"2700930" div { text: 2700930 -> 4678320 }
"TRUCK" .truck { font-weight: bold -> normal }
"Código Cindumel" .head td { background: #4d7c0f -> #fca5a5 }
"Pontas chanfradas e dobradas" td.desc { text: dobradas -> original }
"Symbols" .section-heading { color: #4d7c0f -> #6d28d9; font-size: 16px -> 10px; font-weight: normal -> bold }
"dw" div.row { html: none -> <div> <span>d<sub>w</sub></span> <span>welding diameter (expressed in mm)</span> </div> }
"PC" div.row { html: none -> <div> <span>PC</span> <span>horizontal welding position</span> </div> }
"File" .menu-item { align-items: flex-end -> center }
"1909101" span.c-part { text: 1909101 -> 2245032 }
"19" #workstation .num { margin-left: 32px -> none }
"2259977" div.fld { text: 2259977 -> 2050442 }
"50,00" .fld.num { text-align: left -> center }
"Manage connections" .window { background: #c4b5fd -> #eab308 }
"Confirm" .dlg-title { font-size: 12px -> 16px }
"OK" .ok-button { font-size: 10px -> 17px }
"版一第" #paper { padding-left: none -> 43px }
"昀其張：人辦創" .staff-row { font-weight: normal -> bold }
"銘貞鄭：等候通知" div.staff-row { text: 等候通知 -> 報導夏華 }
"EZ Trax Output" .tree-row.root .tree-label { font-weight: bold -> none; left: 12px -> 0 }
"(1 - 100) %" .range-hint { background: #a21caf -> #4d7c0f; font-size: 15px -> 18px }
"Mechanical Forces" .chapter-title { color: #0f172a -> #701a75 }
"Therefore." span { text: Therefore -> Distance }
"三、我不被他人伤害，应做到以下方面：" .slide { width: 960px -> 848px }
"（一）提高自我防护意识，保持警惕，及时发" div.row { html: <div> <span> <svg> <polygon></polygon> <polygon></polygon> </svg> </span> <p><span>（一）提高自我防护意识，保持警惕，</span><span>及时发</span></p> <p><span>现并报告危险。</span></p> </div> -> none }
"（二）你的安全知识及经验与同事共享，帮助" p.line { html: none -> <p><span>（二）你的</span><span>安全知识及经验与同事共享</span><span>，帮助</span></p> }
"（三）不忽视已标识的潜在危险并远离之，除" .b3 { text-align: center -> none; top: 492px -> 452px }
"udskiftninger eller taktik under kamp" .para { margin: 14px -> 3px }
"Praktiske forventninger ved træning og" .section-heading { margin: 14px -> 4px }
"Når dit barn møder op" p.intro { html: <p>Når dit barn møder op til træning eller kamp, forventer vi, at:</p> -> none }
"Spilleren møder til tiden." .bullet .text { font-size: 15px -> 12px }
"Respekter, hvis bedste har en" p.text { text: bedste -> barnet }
★ ★ ★ ★ ★
Using the material above, gather every line that includes "normal".

"TRUCK" .truck { font-weight: bold -> normal }
"Symbols" .section-heading { color: #4d7c0f -> #6d28d9; font-size: 16px -> 10px; font-weight: normal -> bold }
"昀其張：人辦創" .staff-row { font-weight: normal -> bold }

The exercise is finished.